Moi j’ai peut-être un élément de réponse : le cout astronomique des logements à NY empêche tous les artistes d’y habiter, les repoussant de plus en plus loin de Manhattan ? Quel musicien fauché peut encore se payer un appart dans le Village aujourd’hui ?
D : Tu as tout à fait raison. Moi je suis née dans le Bronx, dans une cité HLM du nom de Morrisania, à côté du Yankee Stadium. C’est une cité assez dure, peuplée uniquement de gens pauvres. Et mon père qui vivait à Harlem n‘a même plus les moyens d’y rester, car c’est devenu beaucoup trop cher.
E : Je ne veux pas trop simplifier les choses, mais quand on parle des exclus et de ceux qui les excluent, ce sont souvent des blancs qui repoussent un peu plus loin les blacks et les latinos. Mais c’est aussi un problème très complexe. En fait New York fait de la super musique, juste ce n’est plus du rock. Une des plus belles musiques jamais entendues est le blues de Chicago.

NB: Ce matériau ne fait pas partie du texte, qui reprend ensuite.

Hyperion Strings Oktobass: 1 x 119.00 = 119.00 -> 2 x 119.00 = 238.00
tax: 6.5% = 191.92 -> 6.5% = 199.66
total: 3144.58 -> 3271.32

Pourtant il était issu du delta du Mississippi. Et le blues s’est retrouvé repoussé bien plus loin que tous les citadins de NY. Si on donnait des instruments, des guitares des basses, des sets de batterie à tous ceux qui font du Hip-Hop, crois-moi cela marquerait la plus belle Renaissance du rock !
Comme the Roots !
E : Oui, ils sont géniaux, et à tous points de vue. Jadis des gens comme Hendrix ou Dylan aidaient à financer les Black Panthers. Ils avaient une véritable conscience politique.

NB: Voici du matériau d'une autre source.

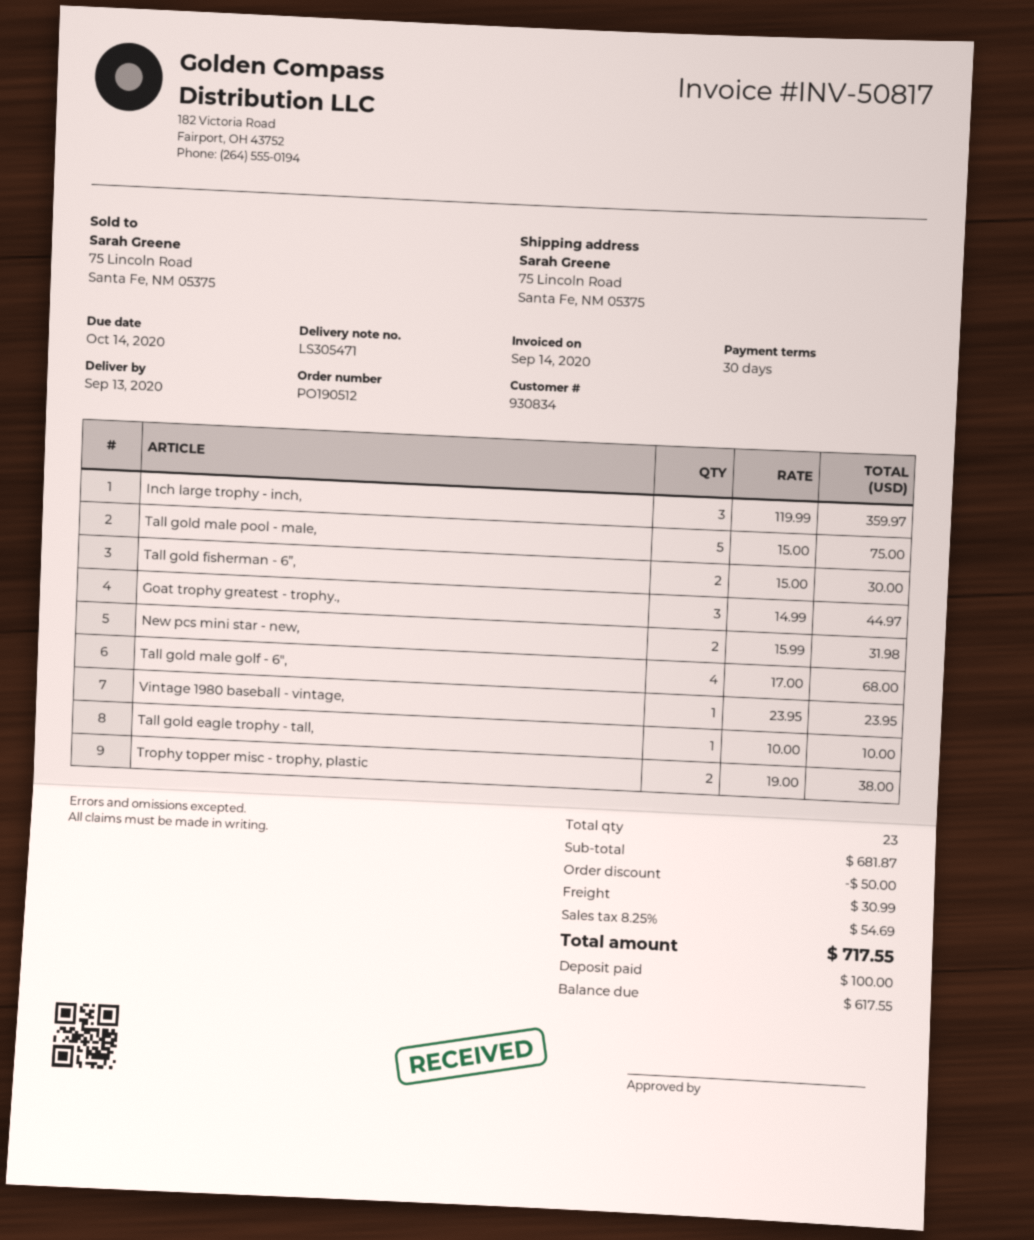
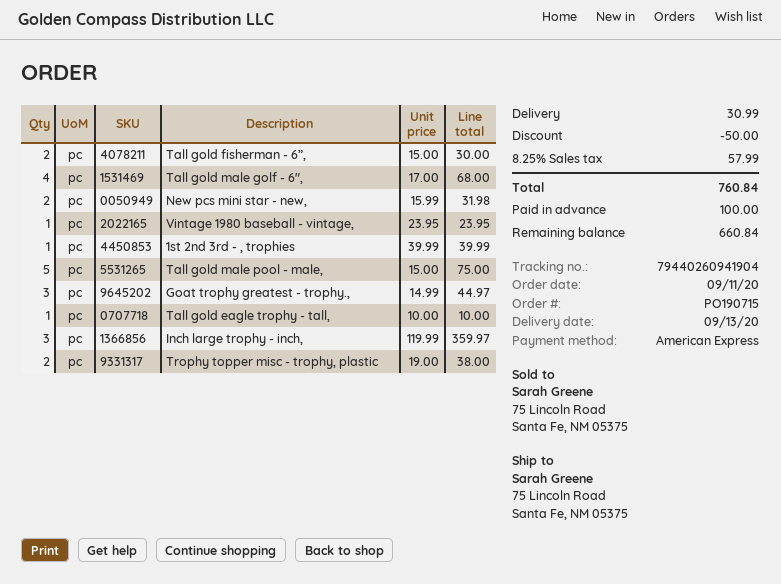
order number: PO190512 -> PO190715
1st 2nd 3rd - , trophies: none -> 1 x 39.99 = 39.99
tax: 8.25% = 54.69 -> 8.25% = 57.99
total: 717.55 -> 760.84
balance: 617.55 -> 660.84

Parlons de votre album, qui m’a carrément impressionné. Je ne sais pas si vous connaissez Greta Van Fleet ( Voir sur Gonzomusic https://gonzomusic.fr/greta-van-fleet-anthem-of-the-peaceful-army.html et aussi https://gonzomusic.fr/les-greta-van-fleet-envoient-du-bois-a-paris.html ), mais avant vous, c’est le seul nouveau groupe de rock qui m’ait enthousiasmé ! Vous avez le blues en commun et cette incontestable influence Led Zep !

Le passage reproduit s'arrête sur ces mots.